56.16. CADET L H Gruer (1166485). Sgt Lawrence Harold Gruer died 30th July 1941, aged 20, whilst flying Blenheim V6176 XD-? with 139 (Jamaica) Squadron. The son of the Hon. Mr. Justice Harold George Gruer, M.A., I.C.S., and Eileen Gruer. The aircraft was airborne at 1400 Hours from Oulton targeting towns and targets in NW Germany and crashed into the sea, cause unknown, with the loss of all those on board.
The crew of 3 consisted of Sgt Lawrence Harold Gruer, Sgt John Mortimer Blundell and Sgt Derek Godfrey Dennis-Smither. The body of Sgt Blundell was eventually washed ashore and is buried in the Fourfelt Cemetery, Esbjerg, Denmark along with F/Sgt Barrie K Nicholls of 7 Squadron. The two other airmen killed have no known graves and both are commemorated on the Runnymede Memorial, Gruer on panel 44. Sgt.
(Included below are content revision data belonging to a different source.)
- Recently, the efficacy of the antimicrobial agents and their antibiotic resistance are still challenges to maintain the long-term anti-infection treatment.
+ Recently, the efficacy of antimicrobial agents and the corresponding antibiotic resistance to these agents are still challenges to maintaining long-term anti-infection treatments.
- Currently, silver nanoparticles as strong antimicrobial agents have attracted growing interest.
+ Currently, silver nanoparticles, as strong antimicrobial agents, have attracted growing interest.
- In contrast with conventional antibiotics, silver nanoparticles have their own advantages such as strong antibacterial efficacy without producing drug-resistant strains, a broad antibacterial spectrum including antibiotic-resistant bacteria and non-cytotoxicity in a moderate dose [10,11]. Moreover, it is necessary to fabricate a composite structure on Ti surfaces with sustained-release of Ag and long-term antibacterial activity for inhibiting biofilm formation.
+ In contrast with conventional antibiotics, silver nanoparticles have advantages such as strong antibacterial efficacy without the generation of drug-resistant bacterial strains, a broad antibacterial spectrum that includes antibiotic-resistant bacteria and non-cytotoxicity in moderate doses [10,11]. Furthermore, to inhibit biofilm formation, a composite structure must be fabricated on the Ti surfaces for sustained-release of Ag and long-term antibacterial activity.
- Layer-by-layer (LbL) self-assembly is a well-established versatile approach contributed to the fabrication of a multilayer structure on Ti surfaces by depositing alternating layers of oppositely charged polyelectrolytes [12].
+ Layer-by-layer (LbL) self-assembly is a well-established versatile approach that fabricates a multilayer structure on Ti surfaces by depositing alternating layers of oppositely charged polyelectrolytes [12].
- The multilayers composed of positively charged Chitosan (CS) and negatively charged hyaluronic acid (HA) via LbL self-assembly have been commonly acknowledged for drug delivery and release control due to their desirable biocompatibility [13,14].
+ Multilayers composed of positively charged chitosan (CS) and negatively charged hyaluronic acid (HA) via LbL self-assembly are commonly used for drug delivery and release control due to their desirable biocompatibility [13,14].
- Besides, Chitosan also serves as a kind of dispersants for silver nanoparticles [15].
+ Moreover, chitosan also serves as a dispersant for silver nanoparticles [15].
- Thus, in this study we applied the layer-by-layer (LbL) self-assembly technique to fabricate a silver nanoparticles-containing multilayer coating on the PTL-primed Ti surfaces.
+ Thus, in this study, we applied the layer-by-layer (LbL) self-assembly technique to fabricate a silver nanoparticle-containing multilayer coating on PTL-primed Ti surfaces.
Gruer had been posted to 139 Squadron, like Ken and his crew from 13 OTU on 12th July 1941.
56.17. CADET J W Nowlan
56.18. CADET A G Sheffield
56.19. CADET E Francis
56.20. CADET J Hamilton-Martin
56.21 CADET W A S Evill (1166733 to 102082, Commissioned as Sergeant on 28th June 1941) PO William Alan Strathern Evill died on 19th August 1941, aged 18, whilst flying Whitley Z6564 ZA-Z with 10 Squadron. The son of Air Chief Marshal Sir Douglas Claude Strathern Evill, G.B.E., K.C.B., D.S.C. A.F.C, and Lady Evill (nee Kleinwort), of Winchester. The aircraft was airbourne at 2223 Hours on 18th August 1941 from Leemimg on a raid on Cologne and was lost with all those on board. This aircraft was one of three 10 Squadron aircraft lost on this raid, all three shot down by flak approaching the target. The aircraft crashed near Rekem (Limburg), 14 Km ESE of Genk, Belgium, killing all the crew.
The crew of 5 consisted of P/O William Alan Strathern Evill, Sgt Kenneth Mervyn Tompkins, Sgt Cyril Patrick O’Dell, Sgt Donald Maclachlan Duffy and Sgt Thomas Hill Park. Park was an American from Jersey City, serving in the RCAF. They are all buried in Rekem Communal Cemetery. Evill in Grave/Memorial Reference: Coll. grave 1-3. Evill was born on 23rd December 1922, he joined 2 SFTS at the age of 17. He and Sgt K M Tompkins were only 18 when they died. This was Alan Evill’s second mission as captain, flying his first three missions as second pilot to Sergeant Aubrey Poupard, 55.18.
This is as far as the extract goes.